9. Choice of Law. The validity of this Fifth Amendment, its construction,
interpretation and enforcement, and the rights of the parties hereunder shall be
determined under, governed by, and construed in accordance with the laws of the
State of New York.

 

10. Counterpart Execution. This Fifth Amendment may be executed in any number of
counterparts, all of which when taken together shall constitute one and the same
instrument, and any of the parties hereto may execute this Fifth Amendment by
signing any such counterpart. Delivery of an executed counterpart of this Fifth
Amendment by telefacsimile or electronic mail shall be equally as effective as
delivery of an original executed counterpart of this Fifth Amendment. Any party
delivering an executed counterpart of Fifth Amendment by telefacsimile or
electronic mail also shall deliver an original executed counterpart of this
Fifth Amendment, but the failure to deliver an original executed counterpart
shall not affect the validity, enforceability, and binding effect of this Fifth
Amendment.

 

11. Effect on Loan Documents.

 

  (a) The Credit Agreement and each of the other Loan Documents, as amended,
modified or waived hereby, shall be and remain in full force and effect in
accordance with their respective terms and hereby are ratified and confirmed in
all respects.
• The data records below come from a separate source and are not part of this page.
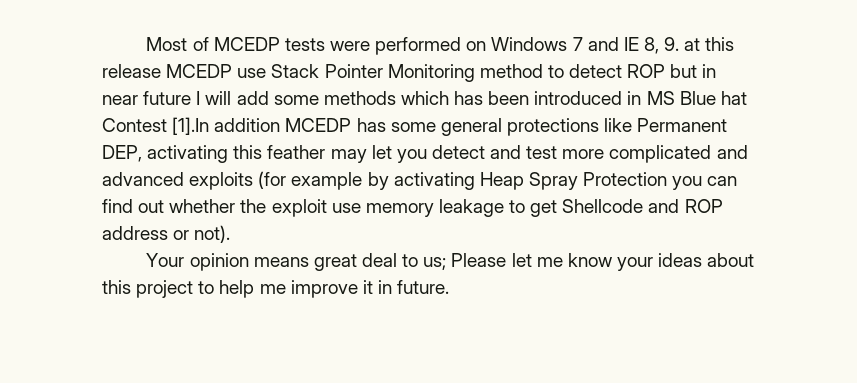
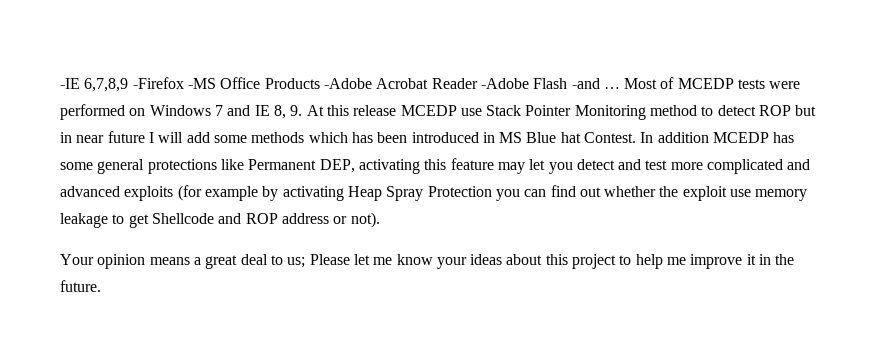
(146, 44) none -> [60,77,620,92] -IE 6,7,8,9 -Firefox -MS Office Products -Adobe Acrobat Reader -Adobe Flash -and …
[684,38,701,51] at -> [306,105,324,116] At
[102,117,210,135] Contest [1].In -> [584,132,654,143] Contest. In
[267,145,326,159] feather -> [450,158,494,170] feature
(309, 262) none -> [193,257,201,265] a
(392, 287) none -> [775,254,795,265] the

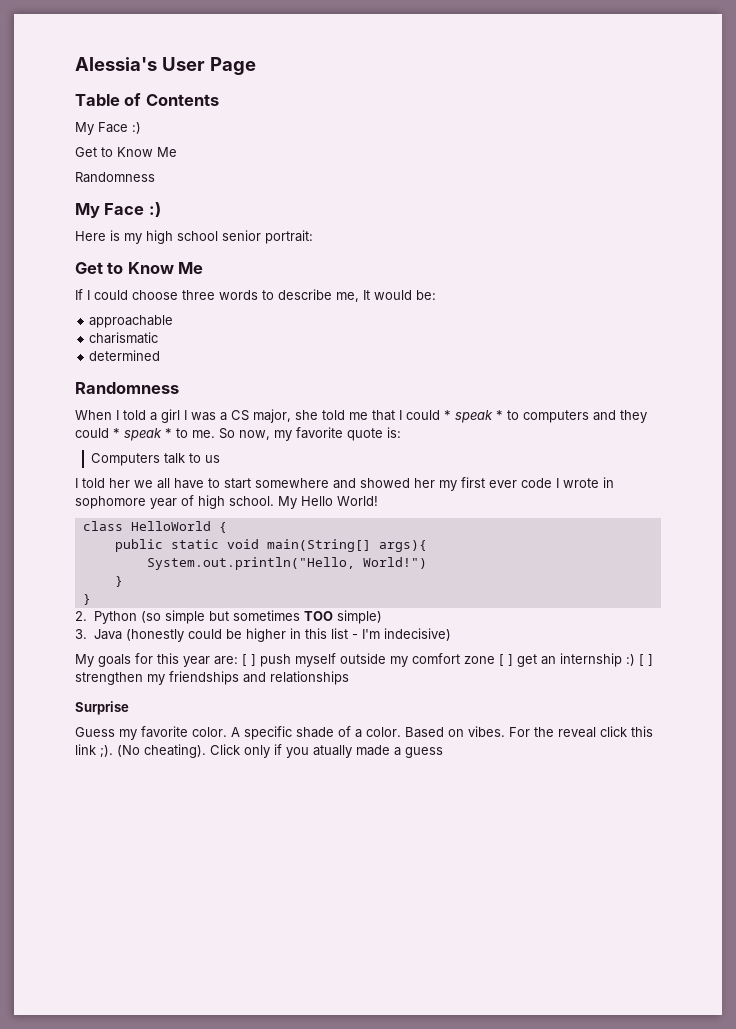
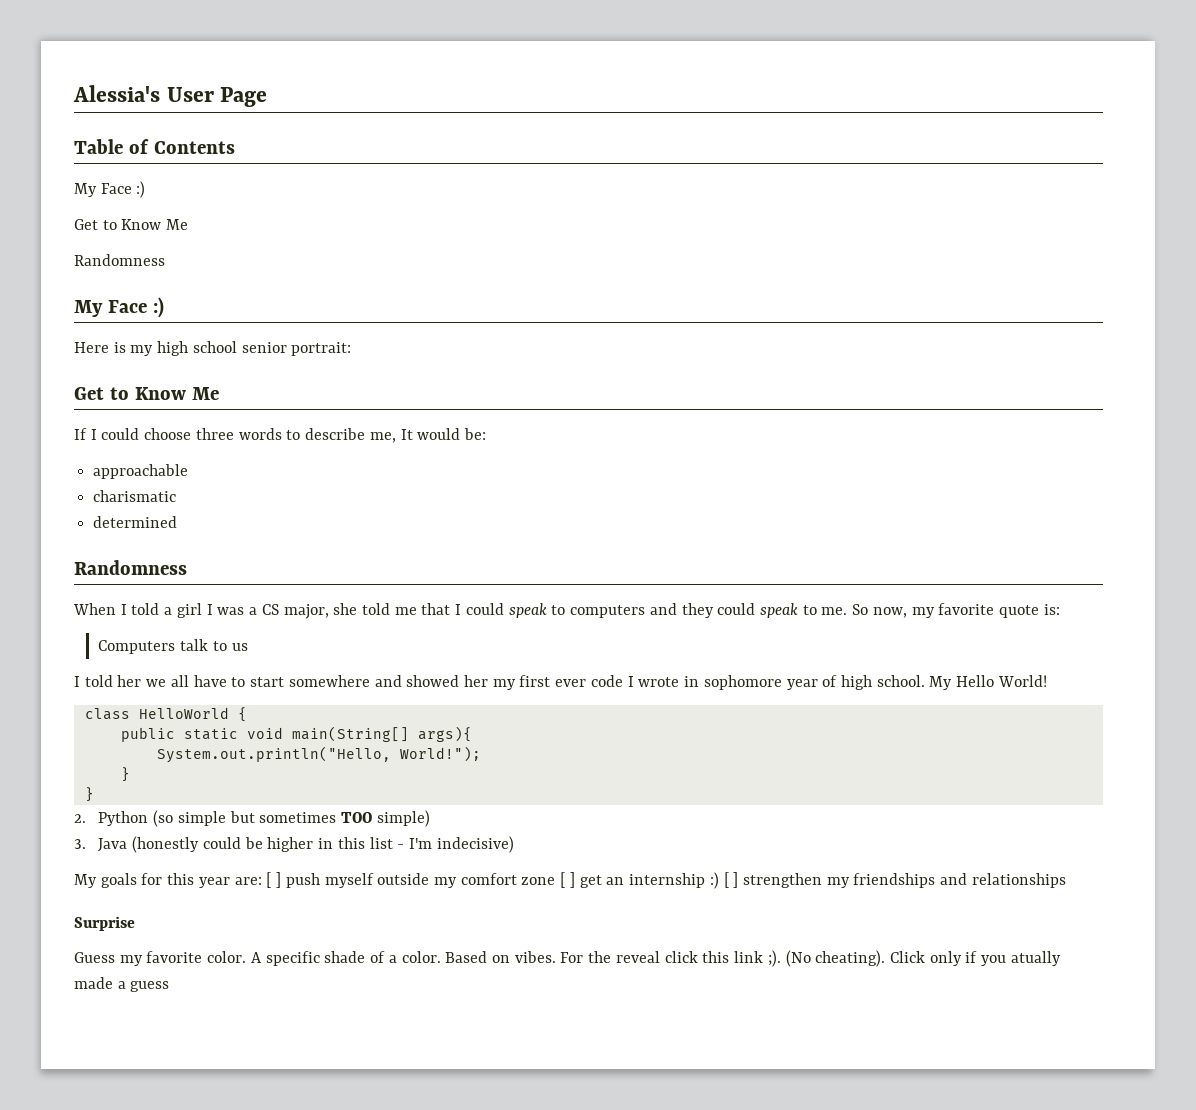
[444,410,503,423] * speak * -> [508,603,547,618] speak
[113,428,172,441] * speak * -> [759,603,798,618] speak
[362,557,427,569] World!") -> [399,746,481,762] World!");

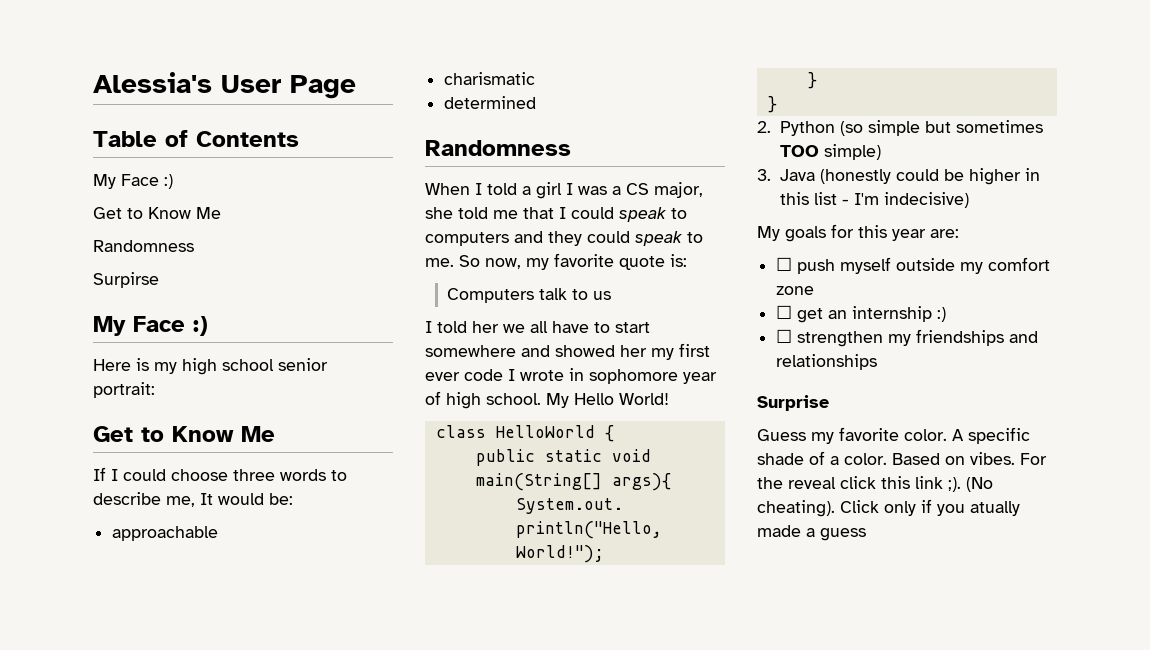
(165, 260) none -> [93,272,159,288] // Surpirse
[266,872,282,888] [ ] -> [776,257,793,271] // ☐
[560,872,575,888] [ ] -> [776,305,793,319] // ☐
[723,872,739,888] [ ] -> [776,329,793,343] // ☐

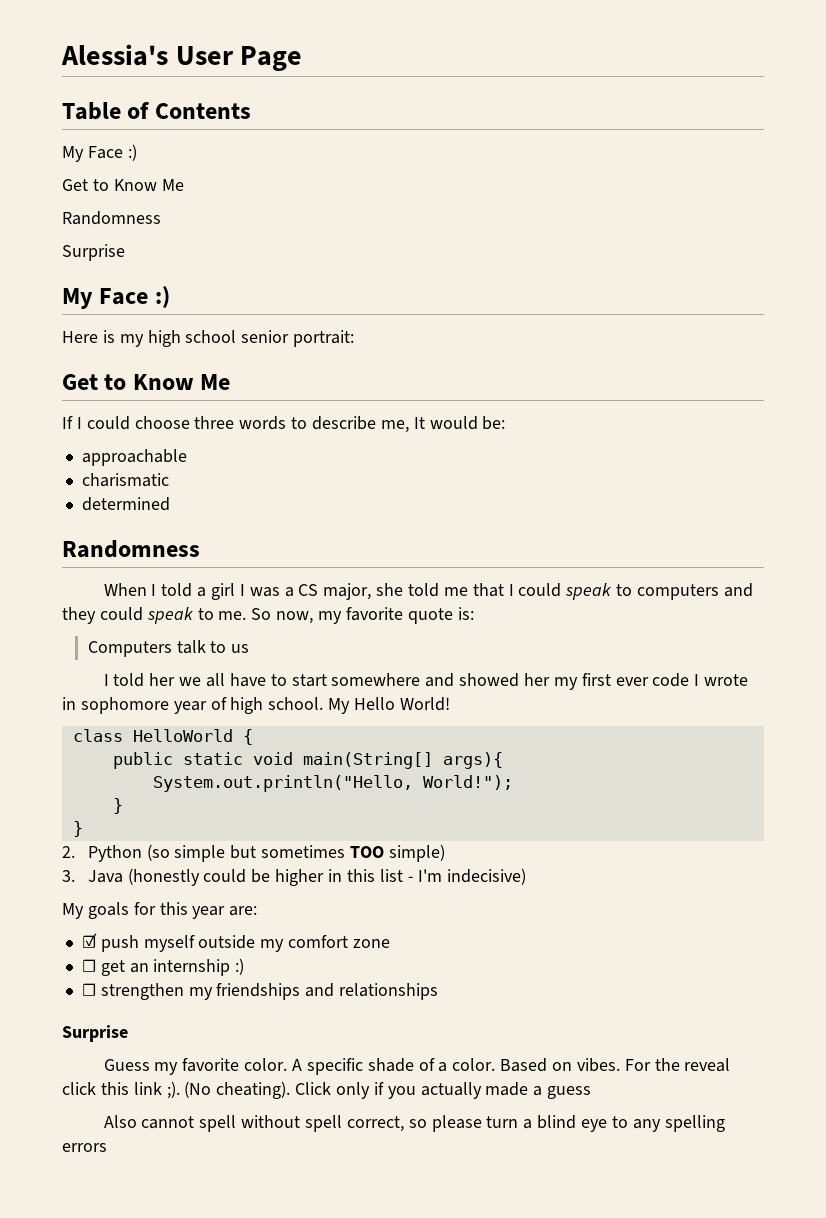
[93,272,159,288] Surpirse -> [62,244,125,261] Surprise
[776,257,793,271] ☐ -> [81,933,97,948] ☑
[970,501,1020,516] atually -> [420,1082,482,1099] actually
(866, 534) none -> [103,1115,725,1132] [62,1143,107,1152] // Also cannot spell without spell correct, so please turn a blind eye to any spelling errors

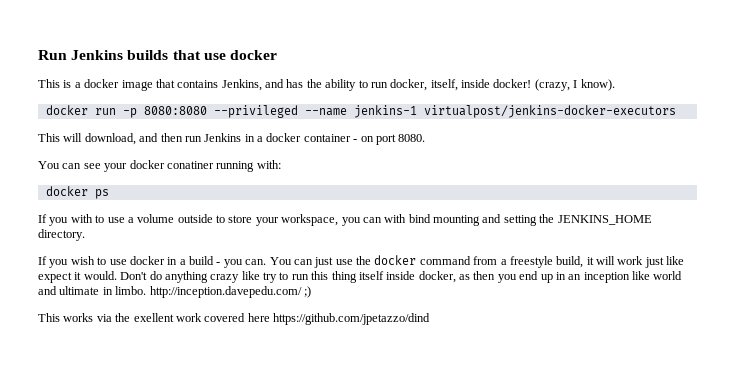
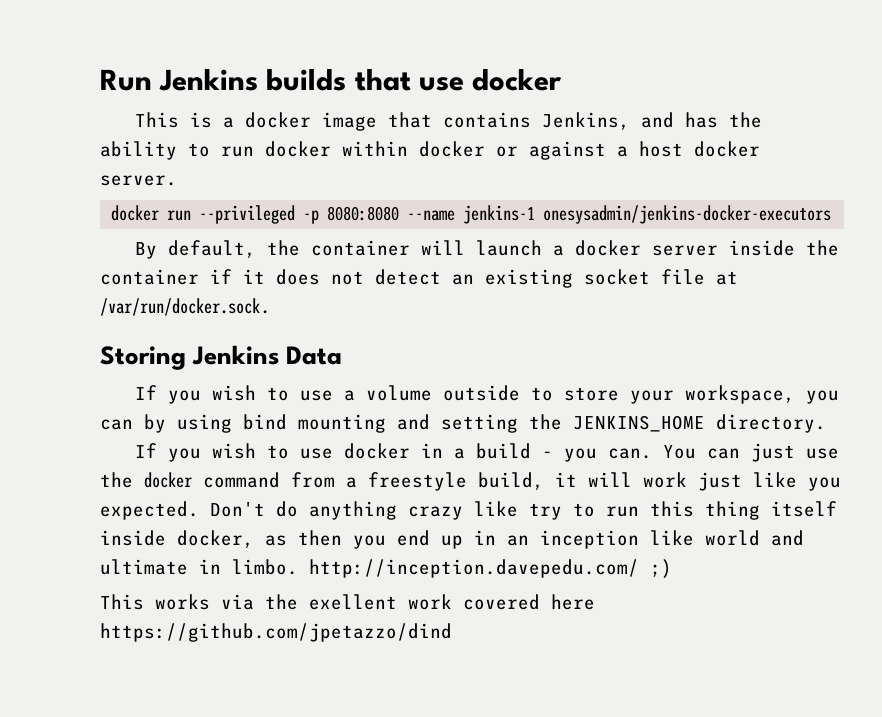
[390,79,615,91] docker, itself, inside docker! (crazy, I know). -> [265,141,760,160] [100,175,177,186] docker within docker or against a host docker server.
(116, 111) none -> [199,205,296,224] --privileged
[213,105,298,118] --privileged -> (400, 213) none
[423,105,676,118] [38,133,426,145] [38,160,281,172] [45,186,109,199] [38,214,93,226] virtualpost/jenkins-docker-executors // This will download, and then run Jenkins in a docker container - on port 8080. // You can see your docker conatiner running with: // docker ps // If you with -> [543,205,832,224] [135,240,840,259] [100,269,738,288] [100,298,271,316] [100,345,343,370] [135,385,257,404] onesysadmin/jenkins-docker-executors // By default, the container will launch a docker server inside the container if it does not detect an existing socket file at /var/run/docker.sock. // Storing Jenkins Data // If you wish
[384,214,407,223] with -> [144,414,232,433] by using
[38,271,117,283] expect it would. -> [808,477,841,491] [100,501,199,520] you expected.

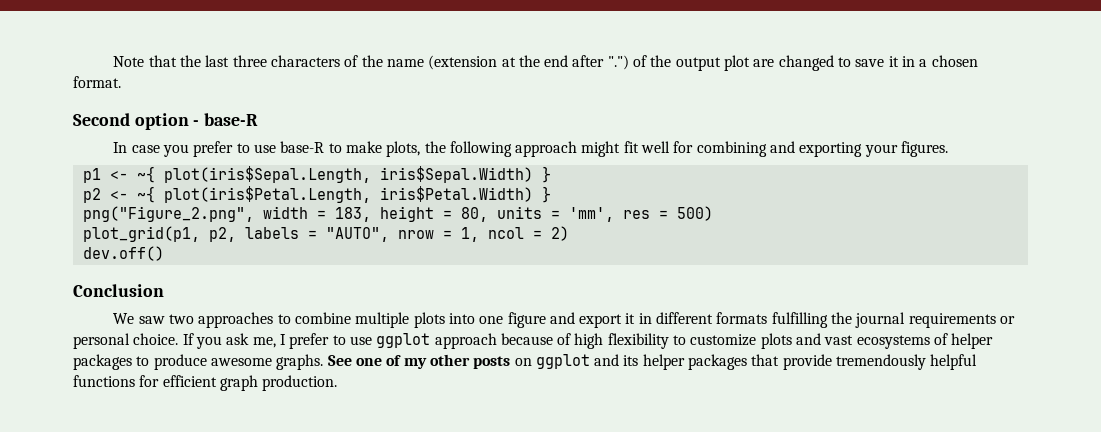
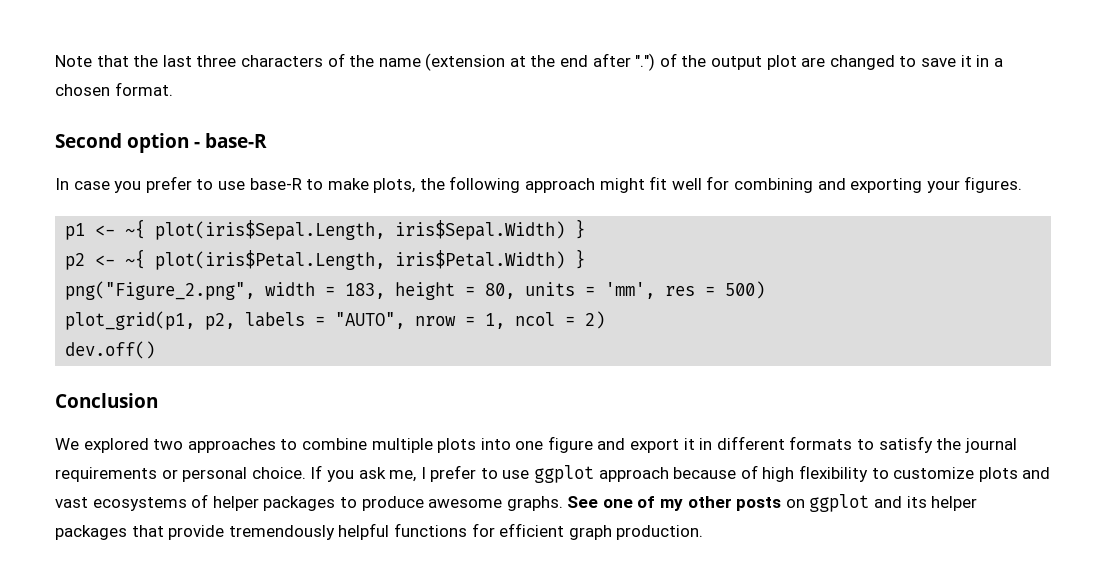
[138,316,165,324] saw -> [83,438,149,453] explored
[771,312,828,328] fulfilling -> [857,436,933,453] to satisfy

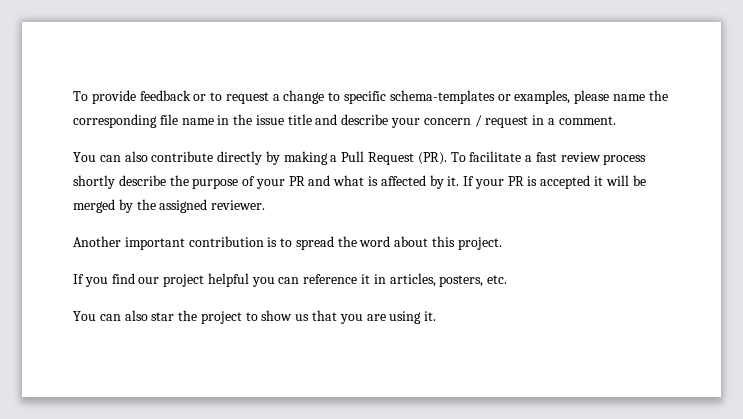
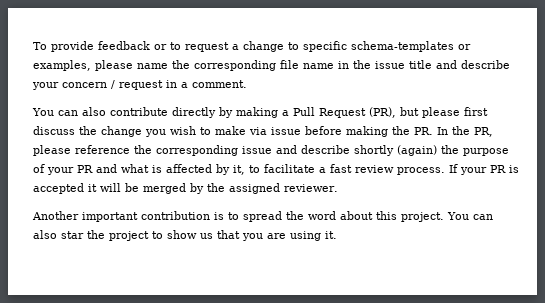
[417,151,647,165] [73,175,166,189] (PR). To facilitate a fast review process shortly describe -> [369,107,488,118] [33,126,493,137] [33,145,437,156] (PR), but please first discuss the change you wish to make via issue before making the PR. In the PR, please reference the corresponding issue and describe shortly (again)
[447,176,460,186] it. -> [233,164,445,175] it, to facilitate a fast review process.
[73,273,508,287] // If you find our project helpful you can reference it in articles, posters, etc. // -> (444, 217) none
The execution, delivery, and performance of this Fifth Amendment
shall not operate, except as expressly set forth herein, as a modification or
waiver of any right, power, or remedy of Agent or any Lender under the Credit
Agreement or any other Loan Document. The waivers, consents, and modifications
herein are limited to the specifics hereof, shall not apply with respect to any
facts or occurrences other than those on which the same are based, shall not
excuse future non-compliance with the Loan Documents, and shall not operate as a
consent to any further or other matter under the Loan Documents.

 

  (b) Upon and after the effectiveness of this Fifth Amendment, each reference
in the Credit Agreement to “this Agreement”, “hereunder”, “herein”, “hereof” or
words of like import referring to the Credit Agreement, and each reference in
the other Loan Documents to “the Credit Agreement”, “thereunder”, “therein”,
“thereof” or words of like import referring to the Credit Agreement, shall mean
and be a reference to the Credit Agreement as modified and amended hereby.

 

  (c) To the extent that any terms and conditions in any of the Loan Documents
shall contradict or be in conflict with any terms or conditions of the Credit
Agreement, after giving effect to this Fifth Amendment, such terms and
conditions are hereby deemed modified or amended accordingly to reflect the
terms and conditions of the Credit Agreement as modified or amended hereby.

 

  (d) This Fifth Amendment is a Loan Document.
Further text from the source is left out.